Concernant la violence, où tracez-vous la limite dans un film d’horreur, et comment avez-vous conçu cette approche?
Dans l’horreur, la ligne à ne pas franchir est celle de la crédibilité. Il faut que le public y croie, qu’il ressente les émotions viscéralement. Ce n’est pas une question de réalisme médical, mais de conviction. Les spectateurs doivent se dire: "Oui, ça pourrait arriver comme ça." L’horreur fonctionne parce qu’elle touche quelque chose de profond, une sensation brute. C’est pourquoi j’insiste sur la douleur des infectés, pour qu’on la ressente dans nos tripes. C’est ce qui motive à aller voir un film d’horreur: vivre cette intensité.
Notre avisCela fait près de trente ans que le virus de la Fureur s’est échappé d’un laboratoire d’armement biologique. Alors qu’un confinement très strict a été mis en place, certains ont trouvé le moyen de survivre parmi les personnes infectées. C’est ainsi qu’une communauté de rescapés s’est réfugiée sur une petite île seulement reliée au continent par une route, placée sous haute protection…
Notre avis28 jours plus tard (2002), 28 semaines plus tard (2007) et donc 28 ans plus tard (2025). Un nouveau volet qui se situe dans le même univers que les précédents mais qui est aussi le point de départ d’une nouvelle trilogie. Le cliffhanger final laissant beaucoup de choses en suspens. Et si on ne retrouve pas, pour l’instant, le héros originel, Jim, incarné par Cillian Murphy (Danny Boyle promet qu’il apparaîtra à la fin du prochain film et prendra les rênes du dernier), ce volet propose des personnages suffisamment forts pour qu’on se replonge dans cette Angleterre coupée du monde en raison de la présence d’infectés.

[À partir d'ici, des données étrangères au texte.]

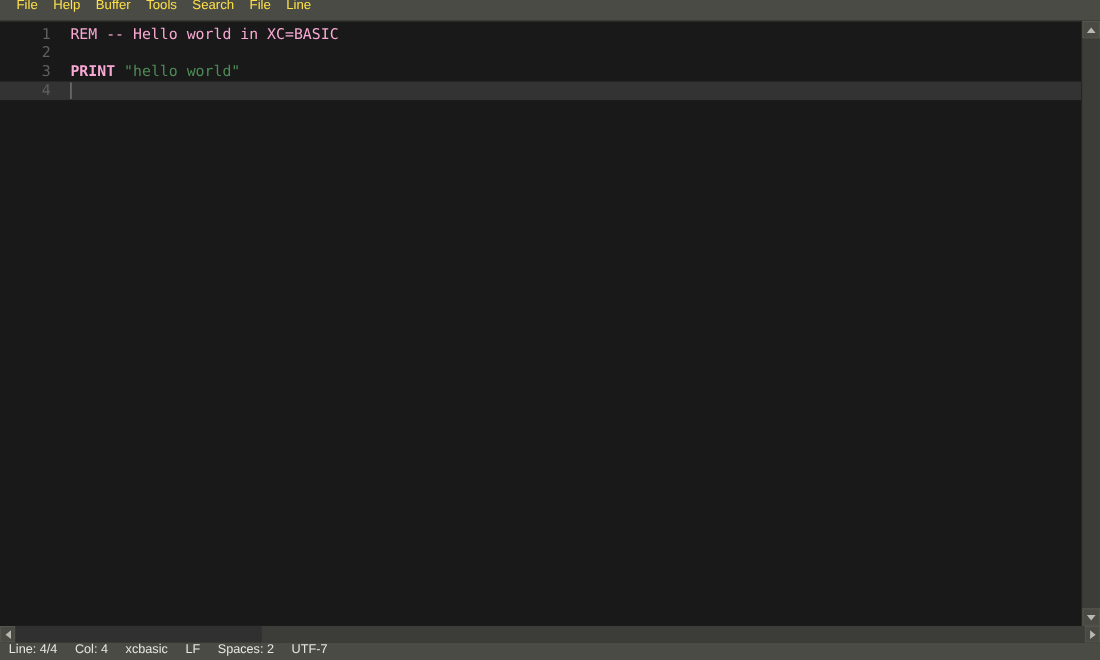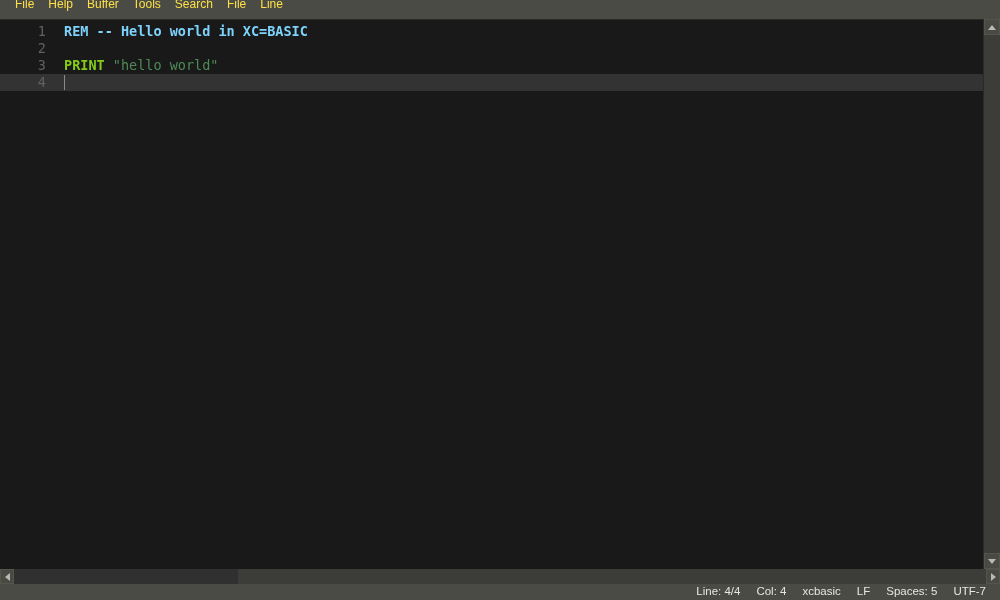--- a/index.html
+++ b/index.html
@@ -98,7 +98,7 @@
     white-space: pre;
     color: #d4d4cc;
   }
-  .tok-comment { color: #7dd3fc; font-weight: bold; }
+  .tok-comment { color: #f9a8d4; }
   .tok-keyword { color: #84cc16; font-weight: bold; }
   .tok-string  { color: #4e8b57; }
 

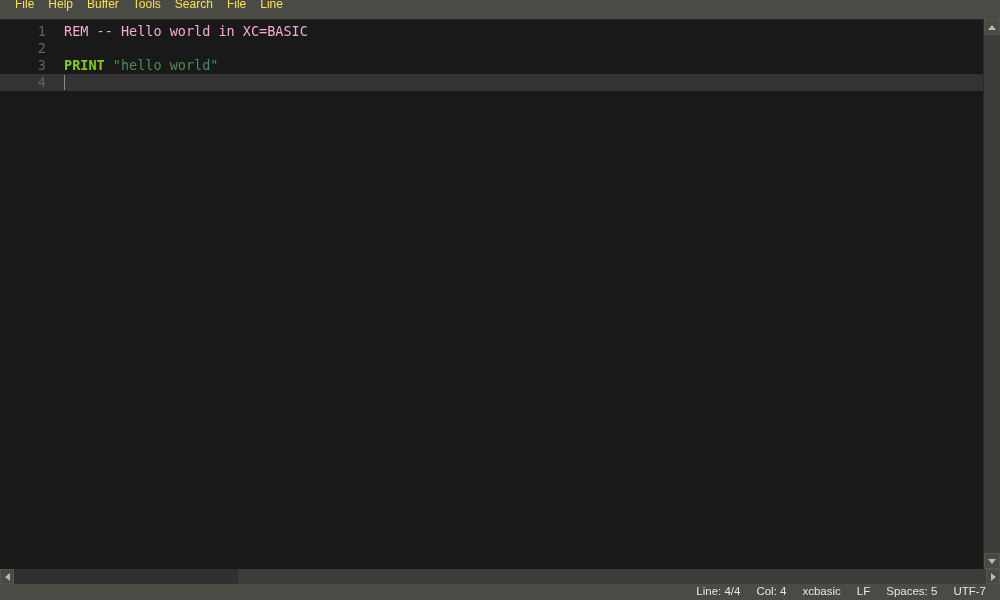--- a/index.html
+++ b/index.html
@@ -99,7 +99,7 @@
     color: #d4d4cc;
   }
   .tok-comment { color: #f9a8d4; }
-  .tok-keyword { color: #84cc16; font-weight: bold; }
+  .tok-keyword { color: #f9a8d4; font-weight: bold; }
   .tok-string  { color: #4e8b57; }
 
   .cursor {

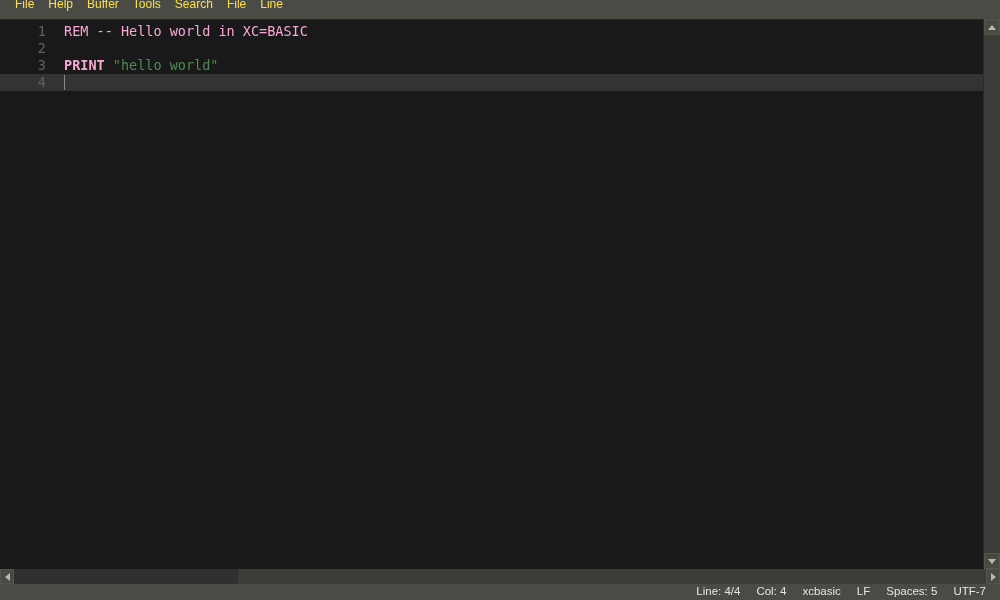--- a/index.html
+++ b/index.html
@@ -188,7 +188,6 @@
     background: #4b4b45;
     display: flex;
     align-items: center;
-    justify-content: flex-end;
     padding-right: 6px;
     box-sizing: border-box;
   }

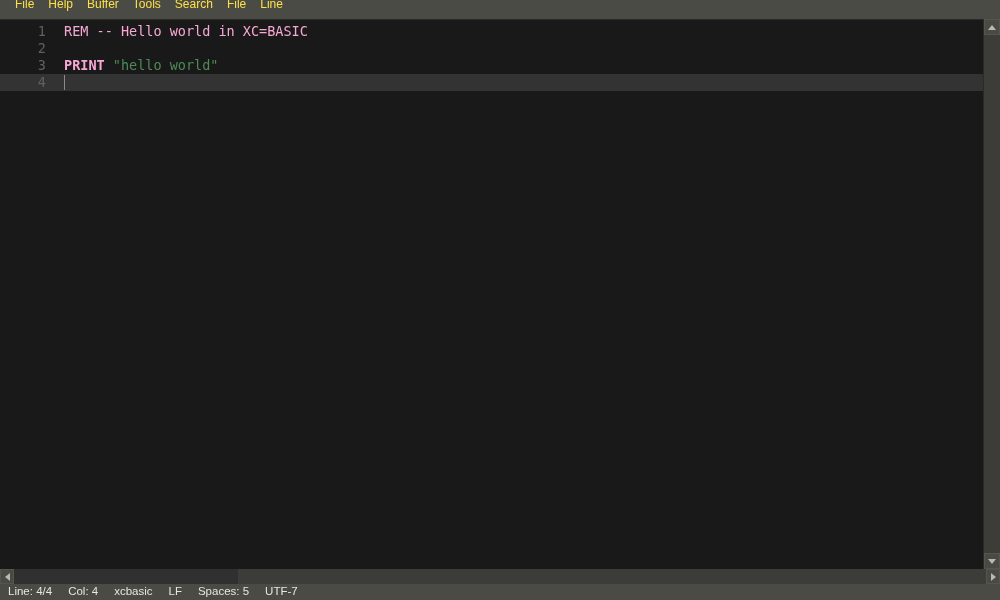--- a/index.html
+++ b/index.html
@@ -274,7 +274,7 @@
     <div class="status-item">Col: 4</div>
     <div class="status-item">xcbasic</div>
     <div class="status-item">LF</div>
-    <div class="status-item">Spaces: 5</div>
+    <div class="status-item">Spaces: 2</div>
     <div class="status-item">UTF-7</div>
   </div>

Le protagoniste principal, Spike, pré-ado, découvre ce monde apocalyptique, ne cherche pas à être un tueur de zombies comme les hommes qui l’entourent, mais à être dans une forme d’empathie. Il se confronte aussi à la mort par le mal dont souffre sa mère, qu’il tente de sauver jusqu’au bout. Par ce biais, cet anti-blockbuster évoque la maladie et la nécessité de rendre hommage aux êtres chers qui nous ont quittés. Un mémorial créé avec des crânes, par un ancien docteur marginal (étonnant Ralph Fiennes), illustre parfaitement ce propos. Avec son sens de la mise en scène, nerveux et dynamique, le cinéaste de Trainspotting montre également la douleur… de ces zombies, comme s’ils avaient quelque part conscience de leur condition.
DE DANNY BOYLE (Grande Bretagne), avec Aaron Taylor-Johnson, Jodie Comer, Alfie Williams… Horreur. 1h55. Notre avis: 4/5.